Personne ne me dit ce que je dois faire pour vivre, c’est à dire ne pas mourir, boire, consommer, manger, ne pas consommer, parce que personne à cent kilomètres à la ronde ne répond au téléphone dans les dispensaires, cabinets, hôpitaux. Si, ce matin au bord du gouffre de Biniés, juste avant que je ne plonge dans la zone blanche, j’ai appelé un numéro glané sur une page internet et une standardiste a répondu: “c’est trente-quatre Euros ou quarante-huit Euros le rendez-vous chez le cardiologue, que préférez-vous?”. M’est égal, ai-je fait, j’ai une assurance toute-puissante. “Bien, je vous inscris?”. C’est alors que j’ai appris par la standardiste que je pouvais payer après quoi ce serait à moi d’appeler un cardiologue pour prendre rendez-vous à ce prix. “Monsieur…?”, s’est enquis la standardiste qui ne m’entend plus. “Madame, j’ai tout essayé, ai-je expliqué, personne ne répond. Avez-vous au moins une cardiologue à me recommander à Saragosse “. A quoi l’aimable standardiste a répondu: “je ne suis pas dans votre région, je ne connais personne.” Donc j’ai raccroché, j’ai rallumé le moteur de la camionnette, j’ai plongé dans la fosse, j’ai atteint Piedralma, la rivière une fois de plus débordait, je me suis déchaussé, j’ai emprunté le pont pieds nus et sur la porte de la caravane d’Evola figurait ce mot: “je suis à Puente, peux-tu fabriquer les moules en carton pour les supports de plaques solaires”.
Paralchimie
Essai passionnant quoique parfois incompréhensible de Jean Roudaut sur Pinget (Le vieil homme et l’enfant). L’auteur aime les litotes et les ellipses ou peut-être est-ce mon inintelligence devant une finesse de propos qui exige plus que de la culture de l’érudition. N’en demeure, les rapports critiques qu’il établit entre les œuvres justifient l’effort de lecture. Puis il y a la glorification de la langue. Cet absolu de l’art littéraire dont on sent que l’essayiste a la religion et qui nous rappelle que nous existions ainsi, par le travail des mots, avant de succomber au régime des images.
Traversée
Le vide. Encore et encore. Surtout à partir de Valdepeñas, lorsque le plateau de la Manche prend des airs de socle sableux. Il y a bien des collines, mais elles semblent suspendues aux nuages telles des cloches dans le lointain juste pour créer un fond de décor.
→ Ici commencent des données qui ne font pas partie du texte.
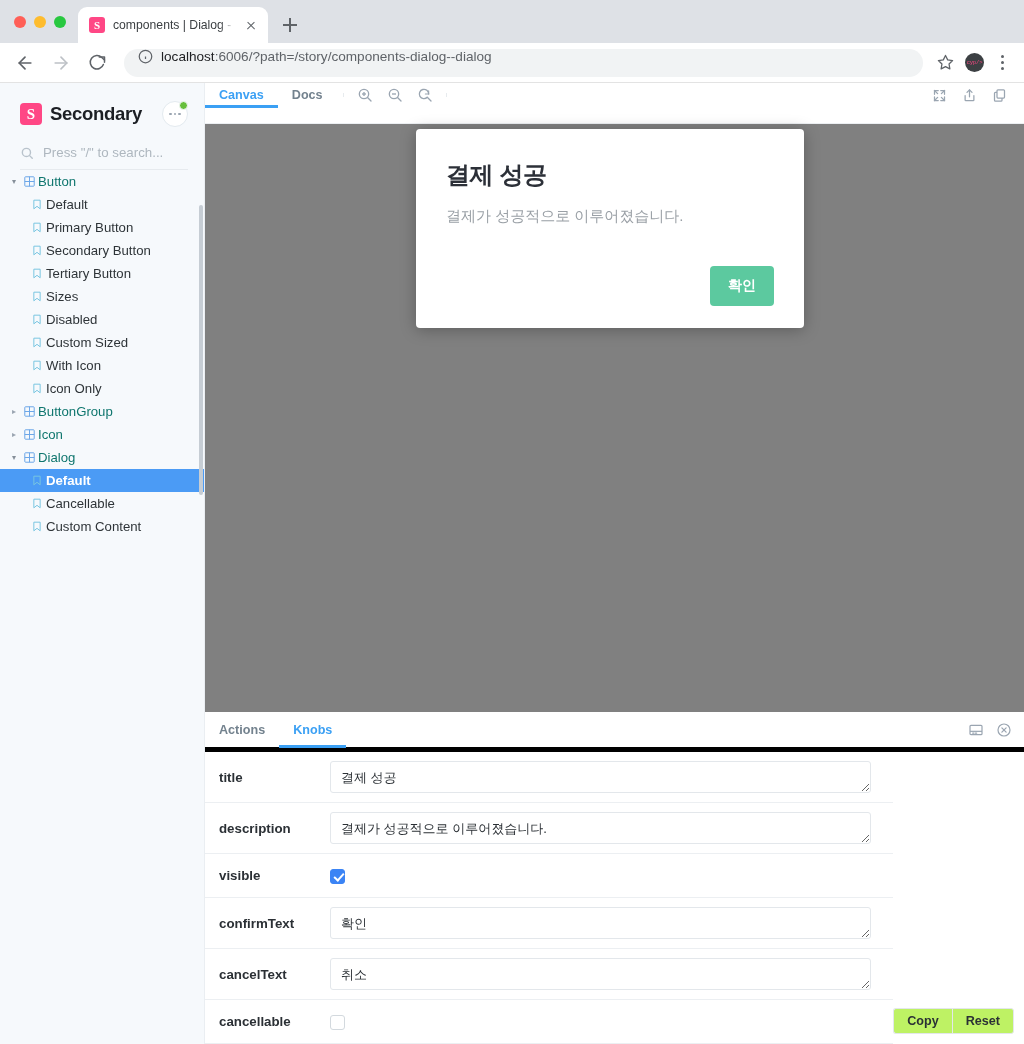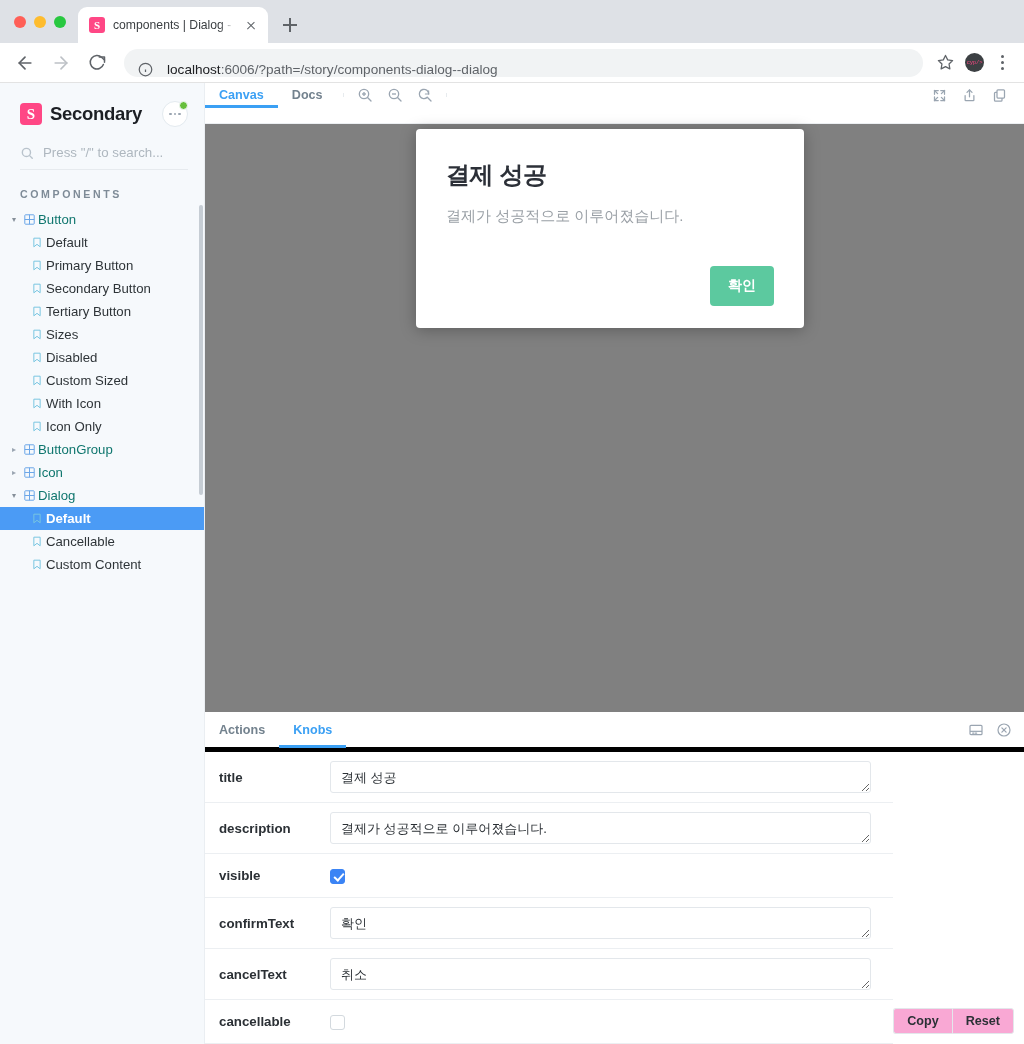--- a/index.html
+++ b/index.html
@@ -65,21 +65,21 @@
     height: 40px; background: #fff; display: flex; align-items: center;
     gap: 0; padding: 0 10px; flex: 0 0 40px;
     border-bottom: 1px solid #e3e3e3;
   }
   .nav-btn { width: 30px; height: 30px; display:flex; align-items:center; justify-content:center; color:#5f6368; margin-right:6px; }
   .nav-btn.disabled { color:#bdc1c6; }
   .nav-btn svg { display:block; }
 
   .omnibox {
     flex: 1 1 auto; height: 28px; background: #f1f3f4; border-radius: 14px;
-    display: flex; align-items: flex-end; gap: 14px; padding: 0 14px;
+    display: flex; align-items: flex-start; gap: 8px; padding: 0 14px;
     margin-left: 6px; margin-right: 8px;
   }
   .omni-info { width: 15px; height: 15px; flex: 0 0 15px; color:#5f6368; }
   .omni-url { font-size: 13.6px; color: #5f6368; white-space: nowrap; }
   .omni-url .host { color: #202124; }
 
   .tb-icon { width: 28px; height: 28px; display:flex; align-items:center; justify-content:center; color:#5f6368; flex:0 0 28px; }
   .profile-avatar {
     width: 19px; height: 19px; border-radius: 50%; background: #3c4043;
     color: #ff4785; font-size: 5.5px; line-height: 19px; text-align:center;
@@ -246,21 +246,21 @@
     width: 4px; height: 8px; border: solid #fff; border-width: 0 2px 2px 0;
     transform: rotate(42deg);
   }
 
   .knobs-footer {
     margin-top: auto; padding: 0 10px 10px 0;
     display: flex; justify-content: flex-end;
   }
   .btn-group { display: flex; }
   .footer-btn {
-    border: 1px solid #e3e7eb; background: #f9a8d4; padding: 5px 13px;
+    border: 1px solid #e3e7eb; background: #bef264; padding: 5px 13px;
     font-size: 12.6px; font-weight: bold; color: #2b3035;
     font-family: "Liberation Sans", sans-serif;
   }
   .footer-btn.left  { border-radius: 3px 0 0 3px; border-right: none; }
   .footer-btn.right { border-radius: 0 3px 3px 0; }
 </style>
 </head>
 <body>
 
 <div class="browser">
@@ -338,21 +338,20 @@
       </div>
 
       <div class="sb-search">
         <svg width="14" height="14" viewBox="0 0 24 24" fill="none" stroke="currentColor" stroke-width="2.4">
             <circle cx="11" cy="11" r="7"></circle>
             <line x1="16.5" y1="16.5" x2="21" y2="21" stroke-linecap="round"></line>
           </svg>
         <span class="sb-search-text">Press "/" to search...</span>
       </div>
 
-      <div class="sb-section">COMPONENTS</div>
 
       <div class="sb-tree" id="sb-tree">
           <div class="sb-row component">
             <span class="sb-caret open">▾</span>
             <span class="sb-icon">
               <svg width="11" height="11" viewBox="0 0 14 14" fill="none" stroke="#6aa5e8" stroke-width="1.25">
                 <rect x="1" y="1" width="12" height="12" rx="1"></rect>
                 <line x1="1" y1="7" x2="13" y2="7"></line>
                 <line x1="7" y1="1" x2="7" y2="13"></line>
               </svg>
Le vide, à la limite le néant car ce que l’on voit, on le voit et on le revoit tant le paysage est constant dans ses apparitions. Je ne peux dire à quel point cela m’enthousiasme. Une respiration. Un lieu où l’esprit peut voler, virevolter, devenir. La Suisse a un poids. Un poids terrible. Tout y est vertical, arcbouté sous le ciel, épais et ombreux. Un poids de fatigue. Je n’aime pas conduire, mais il y a un certain plaisir à circuler dans le vide. A quinze heures, je suis à Esquivias, village du pourtour de Madrid, province de Tolède. L’hôtel surplombe un giratoire qui évoque une empreinte d’O.V.N.I. En contrebas, au bout d’un kilomètre de terre dure, des séries de villas silencieuses, une usine en démolition, une promenade de trois réverbères. Il fait déjà nuit lorsque je m’y hasarde. Les mamans discutent devant les poussettes, un ouvrier me salue comme si nous étions camarades. A l’épicerie, je demande un sachet pour emporter la bouteille de bière. La vendeuse l’air honteux : “ils sont payants.”. Mon lit mesure 2,10 de large; c’est dire la taille de la chambre. Le lendemain, passé le périphérique M50, à nouveau le vide, couleur rouge et or cette fois, dans les vallées de Calatayud. J’atteins Agrabuey en fin d’après-midi, la neige commence de tomber.
Journal d’Inconsistance
“Ce n’est peut-être pas le talent qui fait l’écrivain, mais le refus d’accepter la langue et les idées toutes faites. Je crois qu’au début, on est tout simplement bête, plus bête que ceux qui n’ont pas de mal à comprendre. Alors on se met à écrire comme pour se rétablir d’une grave maladie, pour maîtriser sa folie — ne serait-ce que le temps de l’écriture.” Imre Kertész, Journal de Galère.
Le monde d’hier
Retour à la bien-aimée, film de 1979 avec Isabelle Huppert, Jacques Dutronc, Bruno Ganz. La gare SNCF a une porte que l’on peut ouvrir et fermer, le salon où se déroule le drame un tourne-disque et son amplificateur. Dutronc, l’ex-mari pianiste demande à Ganz le mari médecin: “combien de disques avez-vous?” Lequel répond: “Trois cent? Je ne sais pas”.